[[ Extracted information, beginning ]]

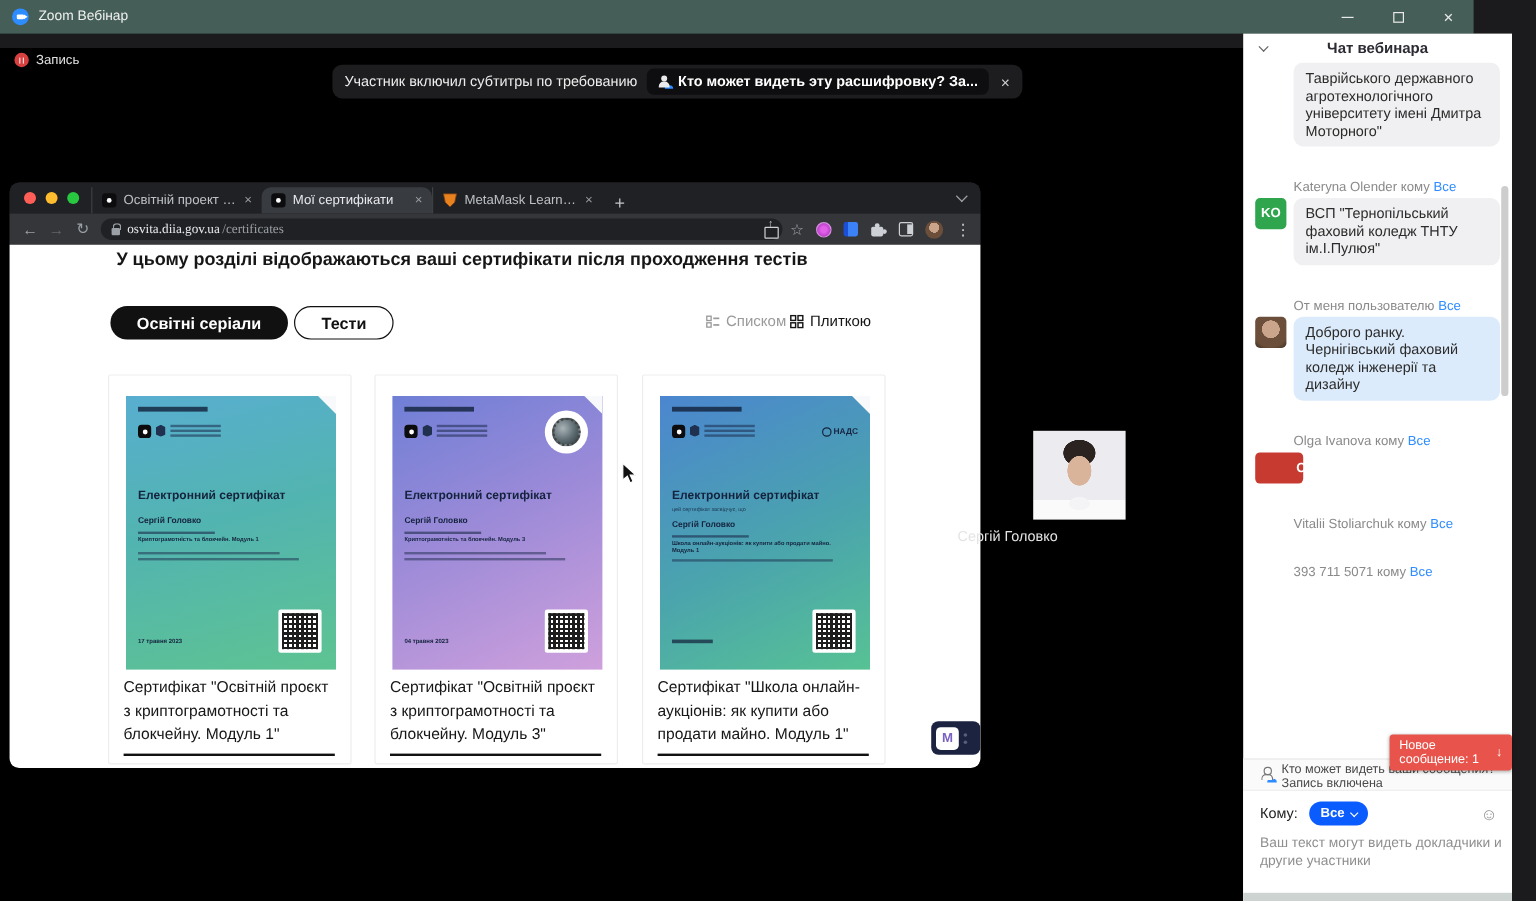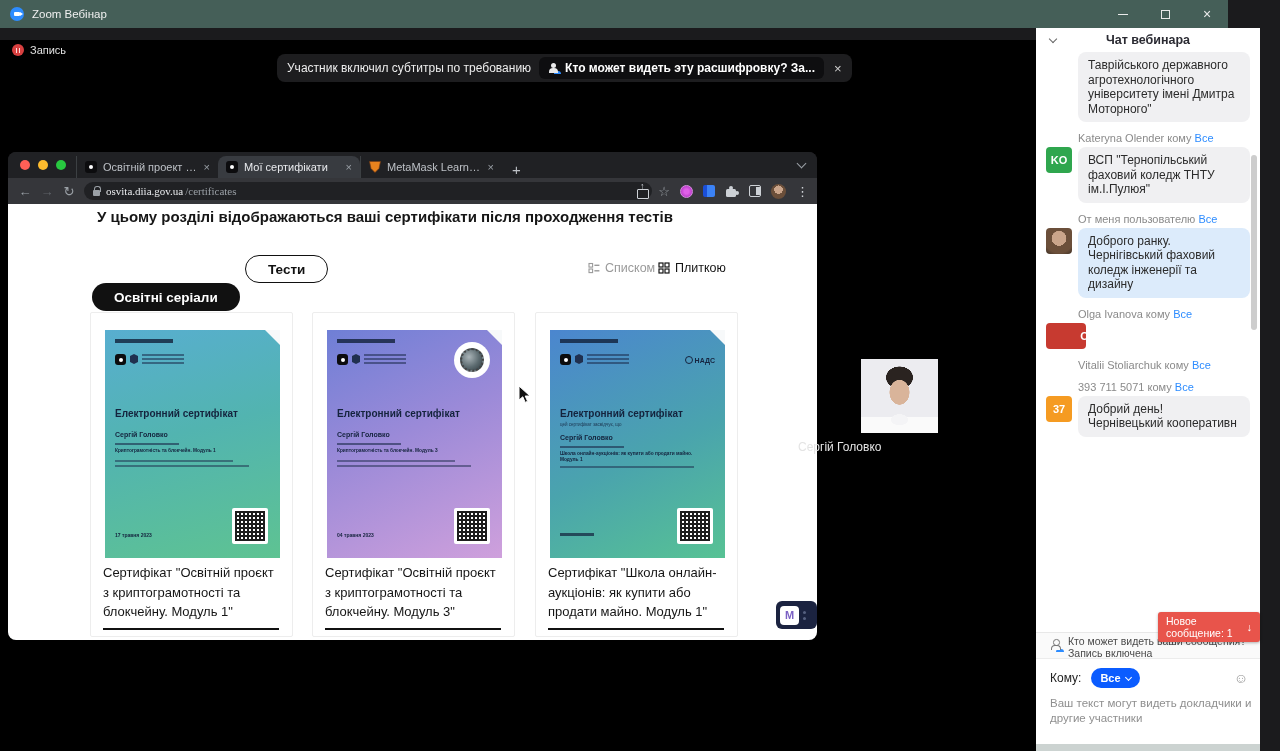--- a/index.html
+++ b/index.html
@@ -86,21 +86,21 @@
   .ic-avatar { width:15px; height:15px; border-radius:50%;
     background:radial-gradient(circle at 50% 38%,#caa58b 0 35%,#6b4f3a 36% 70%,#3a3430 100%); }
   .ic-dots { color:#cdd1d6; font-size:13px; line-height:1; }
 
   
   .page { position:absolute; left:0; top:52px; right:0; bottom:0; background:#fff;
     border-radius:0 0 8px 8px; overflow:hidden; }
   .page-heading { position:absolute; left:89px; top:4px; font-size:15px; font-weight:bold; color:#161616; }
   .pill { position:absolute; top:51px; height:28px; border-radius:15px; display:flex; align-items:center;
     padding:0 22px; font-size:13.5px; font-weight:bold; }
-  .pill-dark { left:84px; background:#111; color:#fff;margin-top:28px; }
+  .pill-dark { left:84px; background:#111; color:#fff; }
   .pill-light { left:237px; background:#fff; color:#111; border:1.6px solid #111; }
   .viewtoggle { position:absolute; top:57px; display:flex; align-items:center; gap:5px; font-size:12.5px; }
   .vt-list { left:580px; color:#9a9a9a; }
   .vt-grid { left:650px; color:#151515; }
 
   .card { position:absolute; top:108px; width:203px; height:325px; background:#fff;
     border:1px solid #ededed; border-radius:2px; }
   .c1{left:82px}.c2{left:304px}.c3{left:527px}
   .poster { position:absolute; left:14px; top:17px; width:175px; height:228px; overflow:hidden; color:#14233d; }
   .p1{background:linear-gradient(165deg,#58aed0 0%,#52b4b0 45%,#5ec392 100%)}
@@ -160,21 +160,21 @@
 
   .cursor { position:absolute; left:518px; top:385px; z-index:99; }
 
   
   .chat { position:absolute; left:1036px; top:28px; width:224px; height:723px; background:#fff; }
   .chat-header { position:absolute; left:0; top:0; right:0; height:24px; }
   .chat-title { text-align:center; font-size:12.5px; font-weight:bold; color:#2b2b33; line-height:24px; }
   .chat-chev { position:absolute; left:14px; top:8px; width:6px; height:6px;
     border-right:1.5px solid #666; border-bottom:1.5px solid #666; transform:rotate(45deg); }
   .chat-list { position:absolute; left:0; top:24px; right:0; height:580px; overflow:hidden; padding:0 10px 0 10px; }
-  .msg { margin-bottom:10px; }
+  .msg { margin-bottom:28px; }
   .msg-head { margin:0 0 3px 32px; font-size:11px; color:#8a8a8a; }
   .to-link { color:#2d8cff; }
   .msg-row { display:flex; gap:6px; align-items:flex-start; }
   .msg-row.no-av { padding-left:32px; }
   .avatar { width:26px; height:26px; border-radius:4px; color:#fff; font-size:11px; font-weight:bold;
     display:flex; align-items:center; justify-content:center; flex:none; }
   .avatar.photo { background:radial-gradient(circle at 50% 40%,#caa58b 0 36%,#6b4f3a 37% 72%,#3a2d22 100%); }
   .bubble { max-width:172px; padding:6px 10px; border-radius:8px; font-size:12px; line-height:14.5px; color:#2b2b2b; }
   .bubble.gray { background:#f0f0f2; }
   .bubble.blue { background:#dcebfb; }
@@ -440,24 +440,20 @@
           <div class="msg-head"><span>Olga Ivanova кому </span><span class="to-link">Все</span></div>
           <div class="msg-row">
             <div class="avatar" style="background: rgb(199, 58, 48); padding-left: 40px;">OI</div>
           </div>
         </div>
         <div class="msg">
           <div class="msg-head"><span>Vitalii Stoliarchuk кому </span><span class="to-link">Все</span></div>
         </div>
         <div class="msg">
           <div class="msg-head"><span>393 711 5071 кому </span><span class="to-link">Все</span></div>
-          <div class="msg-row">
-            <div class="avatar" style="background: rgb(245, 155, 34);">37</div>
-            <div class="bubble gray">Добрий день! Чернівецький кооперативн</div>
-          </div>
         </div>
       </div>
     <div class="chat-scrollthumb"></div>
 
     <div class="new-msg-badge">
       <span>Новое сообщение: 1</span>
       <span>↓</span>
     </div>
 
     <div class="privacy">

[[ Extracted information, end ]]

Out of the preceding entries, pull each line that contains the word "solid".

   .pill-light { left:237px; background:#fff; color:#111; border:1.6px solid #111; }
     border:1px solid #ededed; border-radius:2px; }
     border-right:1.5px solid #666; border-bottom:1.5px solid #666; transform:rotate(45deg); }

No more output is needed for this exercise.